▸ What to do:
Select the lines of the records containing the word "container" and list them.
───── Dataset extract ─────
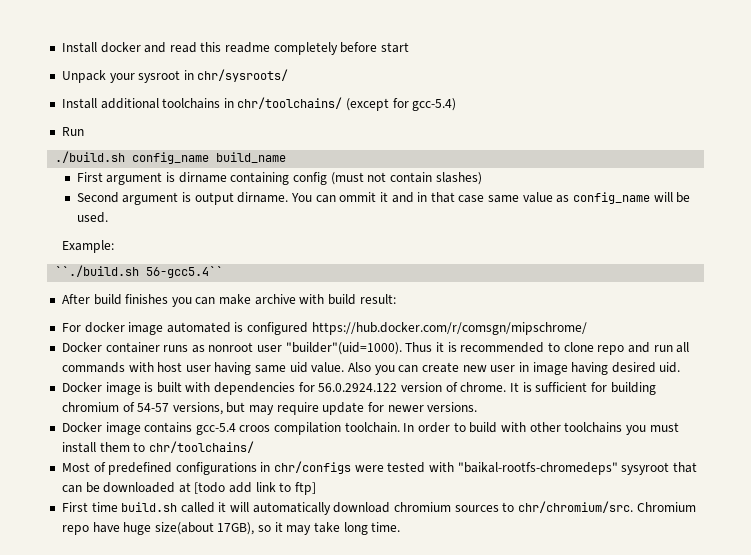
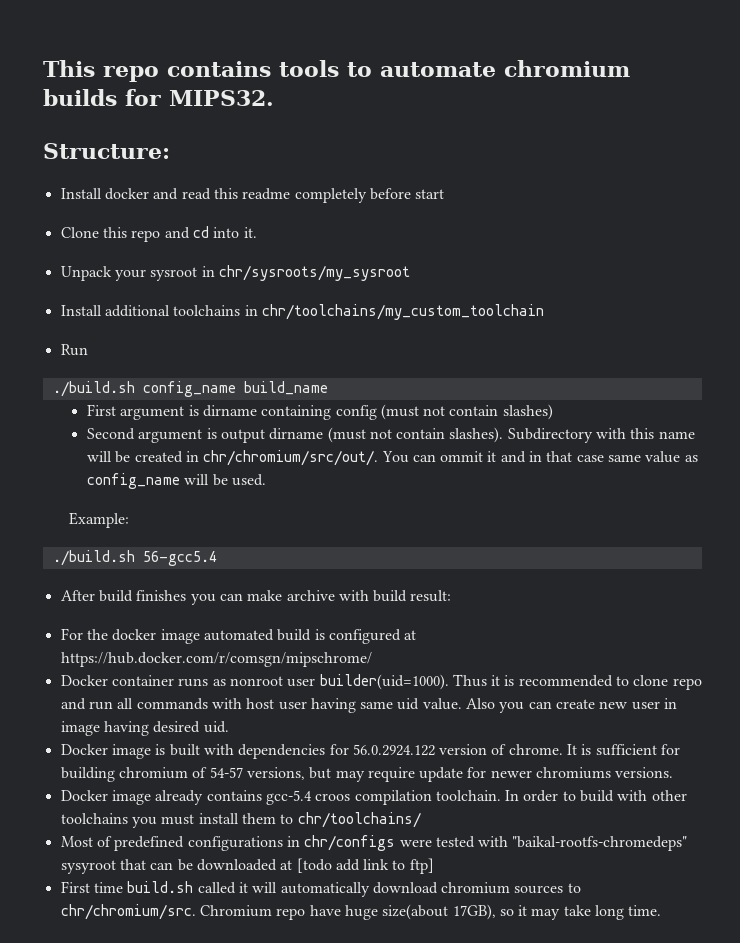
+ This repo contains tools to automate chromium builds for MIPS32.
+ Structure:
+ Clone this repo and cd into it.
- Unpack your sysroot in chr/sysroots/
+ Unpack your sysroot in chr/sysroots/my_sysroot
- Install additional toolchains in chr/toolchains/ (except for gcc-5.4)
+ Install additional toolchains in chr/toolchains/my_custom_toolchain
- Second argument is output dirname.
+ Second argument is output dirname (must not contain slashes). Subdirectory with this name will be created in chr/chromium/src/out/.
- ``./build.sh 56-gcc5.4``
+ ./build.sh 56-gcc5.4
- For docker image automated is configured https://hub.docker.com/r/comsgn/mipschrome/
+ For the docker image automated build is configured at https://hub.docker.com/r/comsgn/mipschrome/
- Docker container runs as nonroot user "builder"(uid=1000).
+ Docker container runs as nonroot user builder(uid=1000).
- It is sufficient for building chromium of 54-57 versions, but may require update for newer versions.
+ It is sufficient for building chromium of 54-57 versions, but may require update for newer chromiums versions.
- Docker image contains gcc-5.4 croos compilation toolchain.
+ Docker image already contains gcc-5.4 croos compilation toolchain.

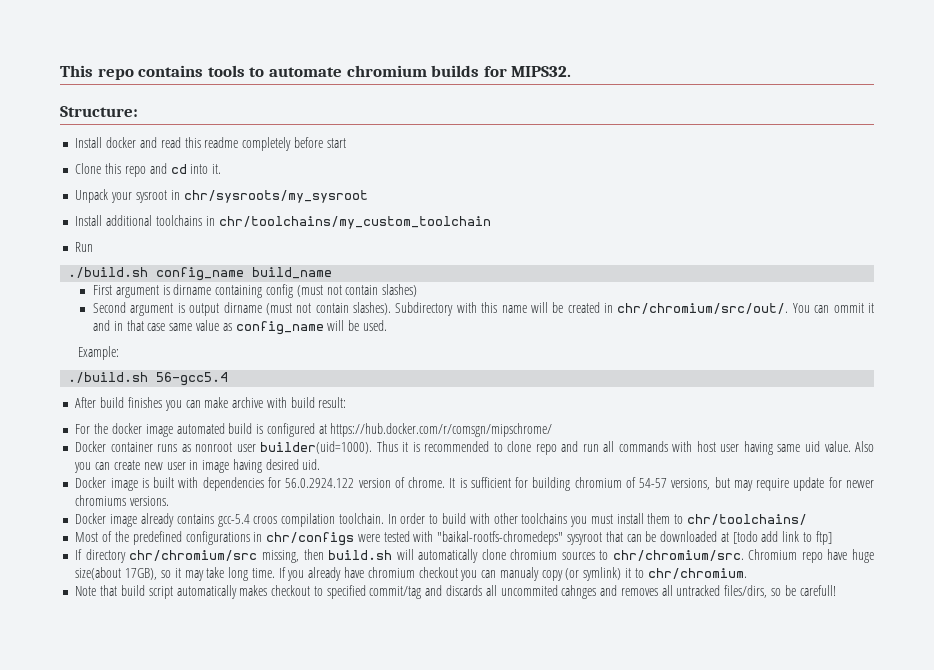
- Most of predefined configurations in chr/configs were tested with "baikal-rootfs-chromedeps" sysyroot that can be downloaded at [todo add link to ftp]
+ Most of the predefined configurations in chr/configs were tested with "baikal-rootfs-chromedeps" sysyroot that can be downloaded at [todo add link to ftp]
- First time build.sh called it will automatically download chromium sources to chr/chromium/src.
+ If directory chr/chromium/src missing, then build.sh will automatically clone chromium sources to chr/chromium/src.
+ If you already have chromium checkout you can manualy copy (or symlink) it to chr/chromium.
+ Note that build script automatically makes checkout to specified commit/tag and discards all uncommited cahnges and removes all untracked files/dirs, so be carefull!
─────
▸ Response for this exercise:
- Docker container runs as nonroot user "builder"(uid=1000).
+ Docker container runs as nonroot user builder(uid=1000).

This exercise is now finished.